Physical Effects of Quitting

Trying to quit smoking can bring on physical symptoms. That's because nicotine changes your brain chemistry. These symptoms are called withdrawal. Here's what to expect:

  • Cravings: These are strong urges to smoke. The good thing is they don’t last long. They will lessen over time and should disappear after a few weeks. To get through a craving, try taking 10 deep breaths. Start an activity or exercise. Talk to trusted friend or family member who know what you’re going through.

  • Hunger and weight gain: You might have more of an appetite. On average, people gain about 10 pounds after quitting. Stick to a healthy diet and increase your exercise time to counteract the extra calories and weight gain.

  • Other physical symptoms: Some people have headaches. Some become constipated. Others develop a cough or congestion. Fatigue is common. These symptoms usually go away in about a week. If they are severe, ask your doctor for help.

Emotional Effects of Quitting

The brain changes from nicotine can also affect your emotions. Here's what to expect:

  • Triggers: These are activities, places, people and things that cause cravings. Common triggers include being around smokers, driving, and being bored. For many people, finishing a meal triggers the urge to smoke. For others, getting up in the morning does this. Drinking coffee or alcohol is also a common trigger. Avoid triggers when you can. Other times, find an alternative. For instance, drink a glass of water or start an activity after a meal or first thing in the morning.

  • Anxiety and irritability: You may find you are more anxious and angry. You may have trouble staying focused. Don’t get frustrated. These symptoms should pass in about a week. Avoid alcohol and caffeine. Try some deep-breathing or relaxation techniques. Get some exercise—away from possible triggers.

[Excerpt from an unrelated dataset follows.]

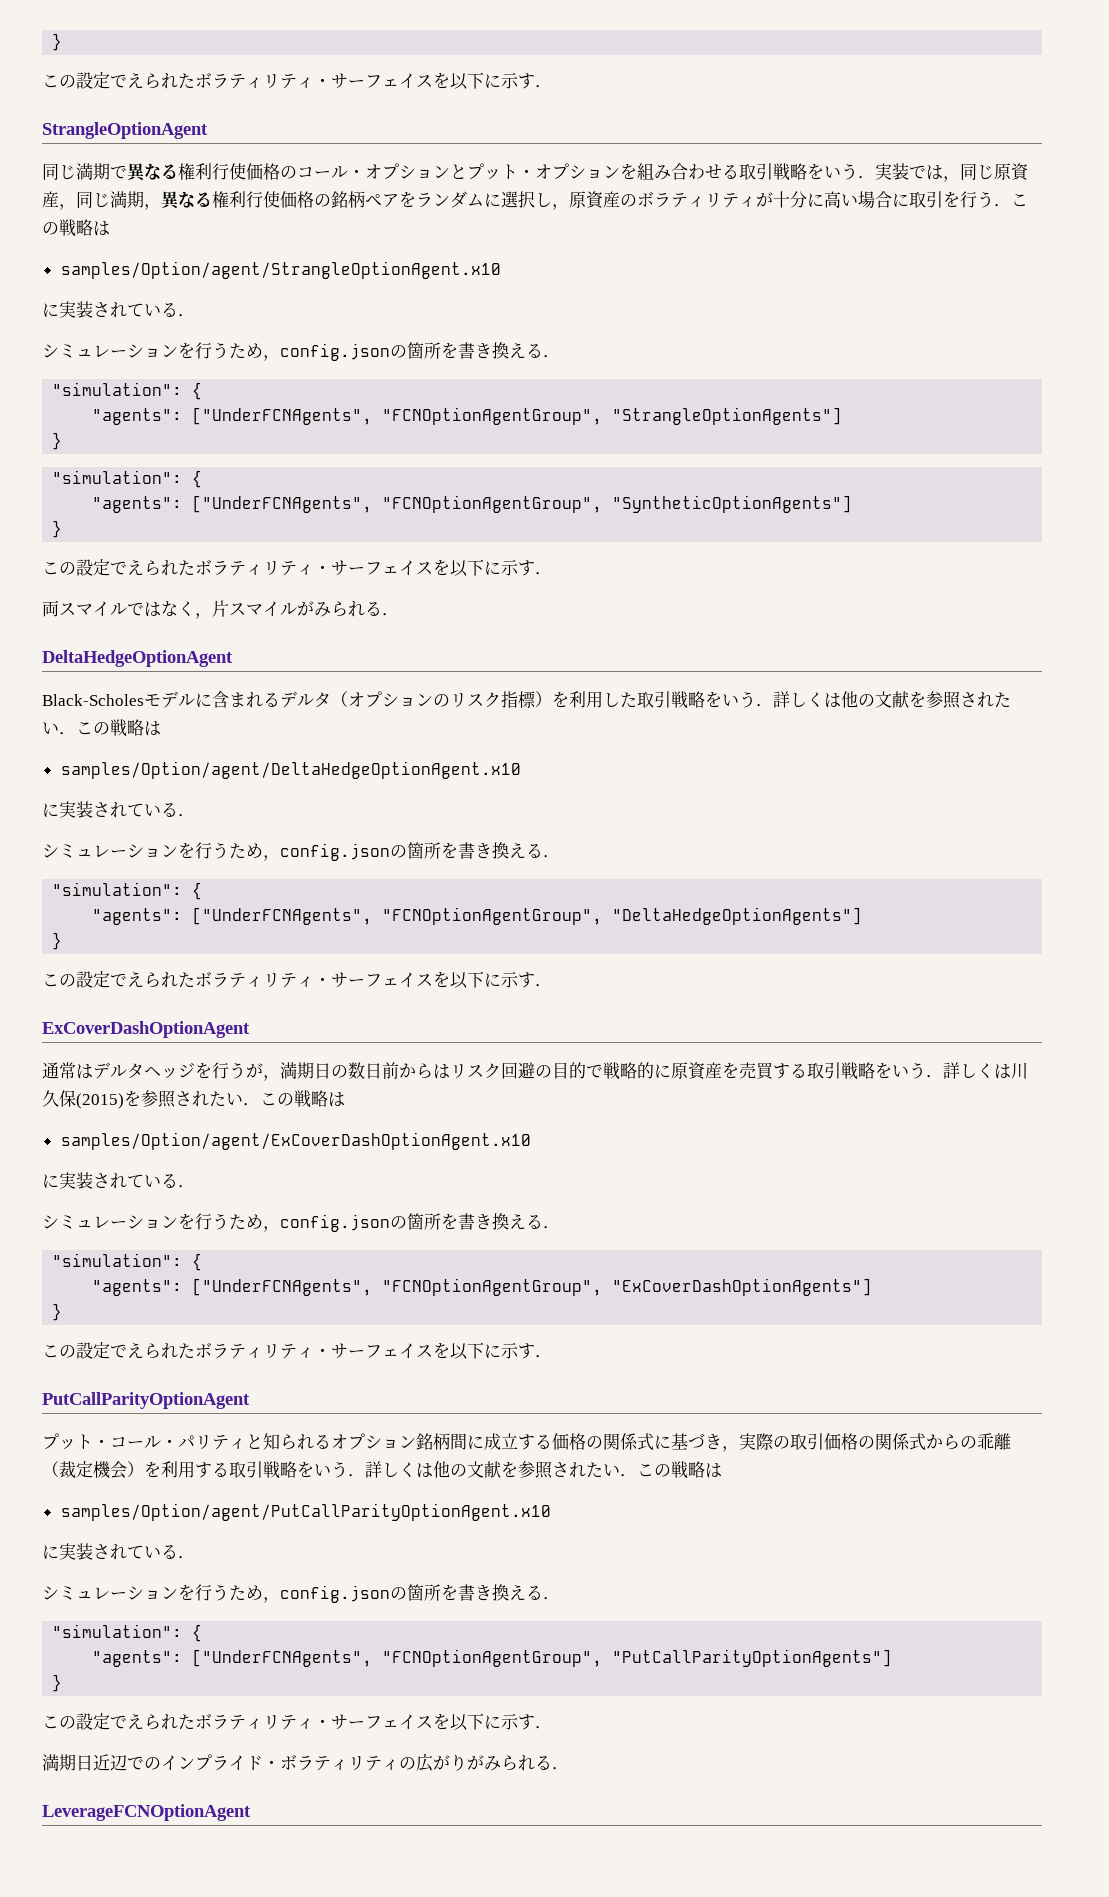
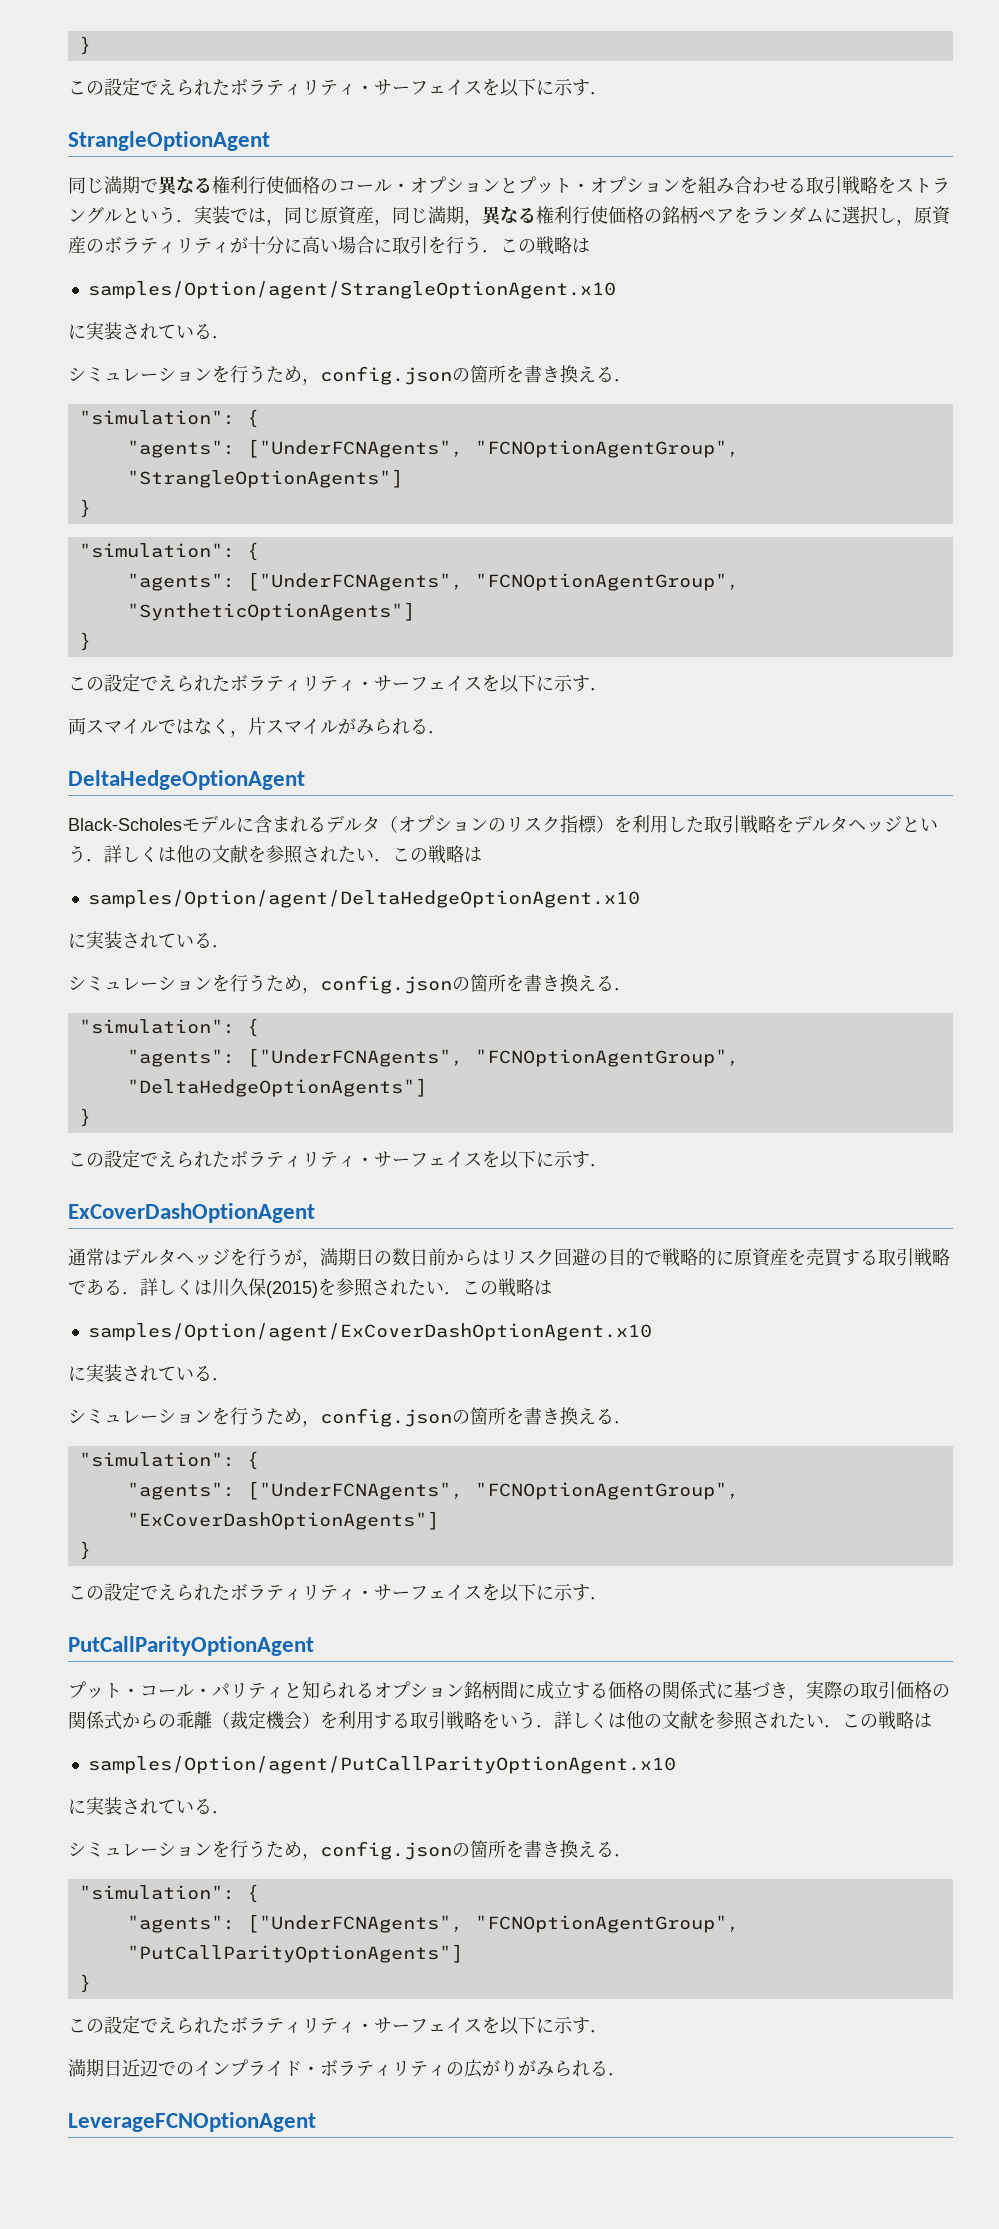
(824, 171) none -> [896,178,950,194] [68,206,140,224] ストラングルと
(722, 699) none -> [794,815,920,833] デルタヘッジと
[875,1062,926,1079] をいう -> [68,1279,122,1295] である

  • Depression: Some people who quit smoking feel sad and lose interest in daily activities. These feelings should pass in a few weeks. Talk with your doctor if the feelings are severe and last more than a few weeks. Also, talk with your doctor if you've had depression in the past, ideally in advance of your planned date to quit smoking. Sometimes, nicotine withdrawal can trigger an episode of major depression.

Social Effects of Quitting

To quit smoking, you will have to make some changes. You'll need to make healthier lifestyle choices. This is likely to affect your day-to-day life, your social self. The outcome should be a good one, but change can be hard. The social effects of quitting may include:

  • Avoiding the company of other smokers

  • Not doing activities you associate with smoking, like playing cards or sitting at a bar

  • Not drinking alcohol

  • Asking people to not smoke around you, in your house, or in your car

  • Eating a healthier diet

  • Getting more exercise

  • Learning ways to manage stress and anxiety

The Benefits of Quitting

Quitting smoking puts you on the path to a healthier and longer life. That's the biggest benefit. But, there are many others. These benefits are worth the effort of quitting. If you've tried to quit but it didn’t work, ask your doctor for help. There are nicotine replacement therapies, medications and smoking cessation programs available. They can make quitting easier and increase the odds you'll succeed.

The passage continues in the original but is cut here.